Inquiétude sur les réseaux sociaux
Sur les réseaux sociaux, les Nigérians sont inquiets et attendent les mesures qui vont être annoncées prochainement. « Comment allons-nous nous préparer ? Nous sommes trop dépendants du pétrole. Malgré les discussions sur la diversification économique, le pétrole brut représente toujours 81,1 % des exportations totales du Nigeria. C'est notre source la plus élevée de revenus en devises », s'interroge cet Internaute sur Twitter. Un autre lui précise : « Notre budget 2020 a fixé le prix du pétrole à 57 dollars le baril et les prix pourraient encore baisser. Faisons attention à la réaction de notre gouvernement à ce sujet », argumente-t-il. Wilson Ebrumeror résume la situation : « Le coronavirus a touché de nombreux pays. Avec la lente reprise économique du Nigeria depuis la dernière récession et les effets du Covid-19 sur le prix du pétrole brut, il est clair que nous ne sommes pas encore sortis du bois. Et le Nigeria pourrait se diriger vers la pire récession de son histoire. »

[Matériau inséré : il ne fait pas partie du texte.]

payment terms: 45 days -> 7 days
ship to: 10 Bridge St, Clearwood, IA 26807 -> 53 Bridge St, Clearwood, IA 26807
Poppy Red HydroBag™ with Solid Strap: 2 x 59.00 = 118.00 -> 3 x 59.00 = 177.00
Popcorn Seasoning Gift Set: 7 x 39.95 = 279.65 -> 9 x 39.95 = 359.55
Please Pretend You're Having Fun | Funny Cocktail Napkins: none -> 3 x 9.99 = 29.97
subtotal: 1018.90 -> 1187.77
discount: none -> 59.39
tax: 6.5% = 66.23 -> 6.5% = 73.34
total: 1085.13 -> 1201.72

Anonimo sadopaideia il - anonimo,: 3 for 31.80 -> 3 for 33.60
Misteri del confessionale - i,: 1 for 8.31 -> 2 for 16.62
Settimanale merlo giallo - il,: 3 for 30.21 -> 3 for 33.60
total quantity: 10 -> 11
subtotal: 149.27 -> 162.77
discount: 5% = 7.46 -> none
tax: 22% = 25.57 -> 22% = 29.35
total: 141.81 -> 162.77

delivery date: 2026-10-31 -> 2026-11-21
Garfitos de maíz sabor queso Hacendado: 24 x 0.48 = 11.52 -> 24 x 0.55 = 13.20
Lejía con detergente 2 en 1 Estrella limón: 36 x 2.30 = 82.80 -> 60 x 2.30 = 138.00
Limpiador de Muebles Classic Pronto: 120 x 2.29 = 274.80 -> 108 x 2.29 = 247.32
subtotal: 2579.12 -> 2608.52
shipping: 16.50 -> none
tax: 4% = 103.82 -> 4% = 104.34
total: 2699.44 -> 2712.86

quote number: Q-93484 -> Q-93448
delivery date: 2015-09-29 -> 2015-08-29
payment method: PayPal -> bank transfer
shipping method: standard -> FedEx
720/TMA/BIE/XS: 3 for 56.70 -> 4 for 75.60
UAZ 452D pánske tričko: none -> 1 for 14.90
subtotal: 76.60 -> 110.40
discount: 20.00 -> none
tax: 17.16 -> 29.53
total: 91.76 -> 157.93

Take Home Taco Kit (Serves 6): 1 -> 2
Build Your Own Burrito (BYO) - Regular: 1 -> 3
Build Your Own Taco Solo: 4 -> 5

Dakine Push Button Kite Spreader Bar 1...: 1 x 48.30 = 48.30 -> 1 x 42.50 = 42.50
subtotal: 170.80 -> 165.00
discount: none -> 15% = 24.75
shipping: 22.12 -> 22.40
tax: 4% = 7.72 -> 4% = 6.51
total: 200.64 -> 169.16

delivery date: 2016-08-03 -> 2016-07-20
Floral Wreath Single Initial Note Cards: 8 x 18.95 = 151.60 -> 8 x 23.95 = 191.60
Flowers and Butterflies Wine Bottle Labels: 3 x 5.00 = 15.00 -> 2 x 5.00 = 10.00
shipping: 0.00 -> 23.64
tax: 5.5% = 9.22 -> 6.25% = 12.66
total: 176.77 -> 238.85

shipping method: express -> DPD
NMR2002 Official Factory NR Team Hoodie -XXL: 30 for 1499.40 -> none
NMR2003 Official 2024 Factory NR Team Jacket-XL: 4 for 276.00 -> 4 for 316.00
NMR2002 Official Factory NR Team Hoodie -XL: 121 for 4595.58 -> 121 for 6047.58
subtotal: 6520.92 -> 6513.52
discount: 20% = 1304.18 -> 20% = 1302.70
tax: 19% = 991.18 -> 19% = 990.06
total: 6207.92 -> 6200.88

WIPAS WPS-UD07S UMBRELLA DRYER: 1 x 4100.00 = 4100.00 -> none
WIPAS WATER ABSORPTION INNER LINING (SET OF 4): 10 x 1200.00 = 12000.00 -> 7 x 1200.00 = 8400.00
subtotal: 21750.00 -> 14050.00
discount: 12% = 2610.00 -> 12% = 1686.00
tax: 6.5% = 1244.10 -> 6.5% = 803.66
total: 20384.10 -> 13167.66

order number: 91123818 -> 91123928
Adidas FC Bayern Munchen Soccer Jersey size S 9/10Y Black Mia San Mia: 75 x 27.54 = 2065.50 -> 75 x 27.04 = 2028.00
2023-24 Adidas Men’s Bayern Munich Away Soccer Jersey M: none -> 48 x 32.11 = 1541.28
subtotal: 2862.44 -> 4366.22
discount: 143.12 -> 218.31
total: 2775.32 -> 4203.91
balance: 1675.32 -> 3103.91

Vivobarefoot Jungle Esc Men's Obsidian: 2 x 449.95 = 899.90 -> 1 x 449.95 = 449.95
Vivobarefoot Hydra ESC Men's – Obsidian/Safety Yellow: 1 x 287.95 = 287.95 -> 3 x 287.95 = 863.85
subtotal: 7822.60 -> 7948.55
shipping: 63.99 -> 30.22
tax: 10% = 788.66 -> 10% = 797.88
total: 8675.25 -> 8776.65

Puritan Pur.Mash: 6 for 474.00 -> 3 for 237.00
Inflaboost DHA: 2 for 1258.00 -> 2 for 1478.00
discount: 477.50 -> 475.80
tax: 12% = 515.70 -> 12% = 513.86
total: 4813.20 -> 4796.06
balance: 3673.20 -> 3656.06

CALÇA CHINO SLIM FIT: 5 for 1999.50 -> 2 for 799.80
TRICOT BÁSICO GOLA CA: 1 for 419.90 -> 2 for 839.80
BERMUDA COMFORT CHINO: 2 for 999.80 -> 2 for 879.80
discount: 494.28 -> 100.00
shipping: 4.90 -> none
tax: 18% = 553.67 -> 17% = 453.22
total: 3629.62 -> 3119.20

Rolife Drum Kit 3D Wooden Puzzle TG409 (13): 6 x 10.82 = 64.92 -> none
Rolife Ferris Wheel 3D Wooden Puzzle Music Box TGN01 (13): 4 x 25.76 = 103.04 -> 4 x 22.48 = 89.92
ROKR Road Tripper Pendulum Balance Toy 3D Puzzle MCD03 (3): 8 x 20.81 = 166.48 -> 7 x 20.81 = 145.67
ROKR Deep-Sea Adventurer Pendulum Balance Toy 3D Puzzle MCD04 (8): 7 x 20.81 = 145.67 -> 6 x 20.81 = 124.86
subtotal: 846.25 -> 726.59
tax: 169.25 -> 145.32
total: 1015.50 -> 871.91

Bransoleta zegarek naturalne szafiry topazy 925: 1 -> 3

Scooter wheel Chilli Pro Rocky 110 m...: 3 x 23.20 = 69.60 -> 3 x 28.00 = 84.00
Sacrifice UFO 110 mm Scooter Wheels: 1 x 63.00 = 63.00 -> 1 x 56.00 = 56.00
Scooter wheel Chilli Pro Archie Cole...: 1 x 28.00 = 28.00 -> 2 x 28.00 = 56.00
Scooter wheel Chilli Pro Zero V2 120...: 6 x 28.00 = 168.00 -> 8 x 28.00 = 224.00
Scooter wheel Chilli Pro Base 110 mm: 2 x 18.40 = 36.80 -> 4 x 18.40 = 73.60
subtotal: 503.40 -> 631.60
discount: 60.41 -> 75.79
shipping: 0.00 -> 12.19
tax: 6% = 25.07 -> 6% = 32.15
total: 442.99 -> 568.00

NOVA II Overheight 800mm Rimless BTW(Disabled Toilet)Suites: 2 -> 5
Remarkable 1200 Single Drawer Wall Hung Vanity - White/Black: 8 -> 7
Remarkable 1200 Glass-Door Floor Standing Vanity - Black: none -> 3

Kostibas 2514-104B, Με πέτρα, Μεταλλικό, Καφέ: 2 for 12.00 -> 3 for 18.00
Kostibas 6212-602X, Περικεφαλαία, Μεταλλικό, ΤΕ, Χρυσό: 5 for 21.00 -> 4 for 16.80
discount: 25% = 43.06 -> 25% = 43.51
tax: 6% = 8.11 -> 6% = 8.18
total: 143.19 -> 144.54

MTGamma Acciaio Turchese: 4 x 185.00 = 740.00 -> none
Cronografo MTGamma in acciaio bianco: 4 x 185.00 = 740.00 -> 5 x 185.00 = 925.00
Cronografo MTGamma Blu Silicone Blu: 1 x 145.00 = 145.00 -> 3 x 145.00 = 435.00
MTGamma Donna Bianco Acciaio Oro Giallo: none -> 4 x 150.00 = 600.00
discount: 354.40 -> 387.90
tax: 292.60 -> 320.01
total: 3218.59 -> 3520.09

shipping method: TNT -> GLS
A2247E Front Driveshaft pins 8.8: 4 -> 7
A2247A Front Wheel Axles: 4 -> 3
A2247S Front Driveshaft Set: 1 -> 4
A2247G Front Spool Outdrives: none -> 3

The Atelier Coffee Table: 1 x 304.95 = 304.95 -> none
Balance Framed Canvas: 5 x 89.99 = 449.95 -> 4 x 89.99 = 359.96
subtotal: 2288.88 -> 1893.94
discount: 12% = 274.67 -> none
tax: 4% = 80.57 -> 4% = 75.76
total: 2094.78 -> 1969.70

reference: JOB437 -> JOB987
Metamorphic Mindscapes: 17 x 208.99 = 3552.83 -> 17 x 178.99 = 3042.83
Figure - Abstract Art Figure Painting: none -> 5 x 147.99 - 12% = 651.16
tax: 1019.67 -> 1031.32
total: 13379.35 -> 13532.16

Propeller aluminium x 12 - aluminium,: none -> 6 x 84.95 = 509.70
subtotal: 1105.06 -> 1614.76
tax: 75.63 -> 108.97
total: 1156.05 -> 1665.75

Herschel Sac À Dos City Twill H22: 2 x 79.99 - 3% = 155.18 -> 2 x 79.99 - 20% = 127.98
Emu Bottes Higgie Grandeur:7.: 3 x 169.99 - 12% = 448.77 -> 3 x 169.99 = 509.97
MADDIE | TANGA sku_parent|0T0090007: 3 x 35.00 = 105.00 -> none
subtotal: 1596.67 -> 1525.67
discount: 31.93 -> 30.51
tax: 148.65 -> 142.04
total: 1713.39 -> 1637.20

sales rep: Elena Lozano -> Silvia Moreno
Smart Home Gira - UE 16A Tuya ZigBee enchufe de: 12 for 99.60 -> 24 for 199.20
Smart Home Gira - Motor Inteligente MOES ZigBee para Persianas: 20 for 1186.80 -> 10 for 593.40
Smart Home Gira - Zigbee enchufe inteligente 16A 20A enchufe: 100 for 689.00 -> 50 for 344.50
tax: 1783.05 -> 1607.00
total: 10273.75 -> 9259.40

Comment faire avec un budget en baisse ?
Et d'autres annonces ne sont pas pour rassurer. Le Sénat nigérian a donné il y a tout juste une semaine son accord pour une demande très controversée d'emprunt de 22,7 milliards de dollars, soit les deux tiers de ses prévisions de budget pour 2020, assurant vouloir relancer des travaux d'infrastructures. Le pays devrait souscrire ces emprunts à la Banque mondiale, la Banque islamique de développement, Eximbank en Chine, la Banque africaine de développement et des prêteurs en Allemagne et au Japon. Mais, en février, un rapport du cabinet financier Moody's, indiquait que « le Nigeria figure parmi les pays dont la situation apparaît la plus préoccupante en termes de soutenabilité de la dette » dans la zone ouest-africaine. La ministre des Finances, Zainab Ahmed, a tenté de rassurer en affirmant que le gouvernement procéderait à « un nouvel examen » dans les prochains mois et ajusterait le budget si les revenus continuaient à diminuer, dans un contexte d'incertitude des chiffres de la croissance mondiale due à l'épidémie de coronavirus.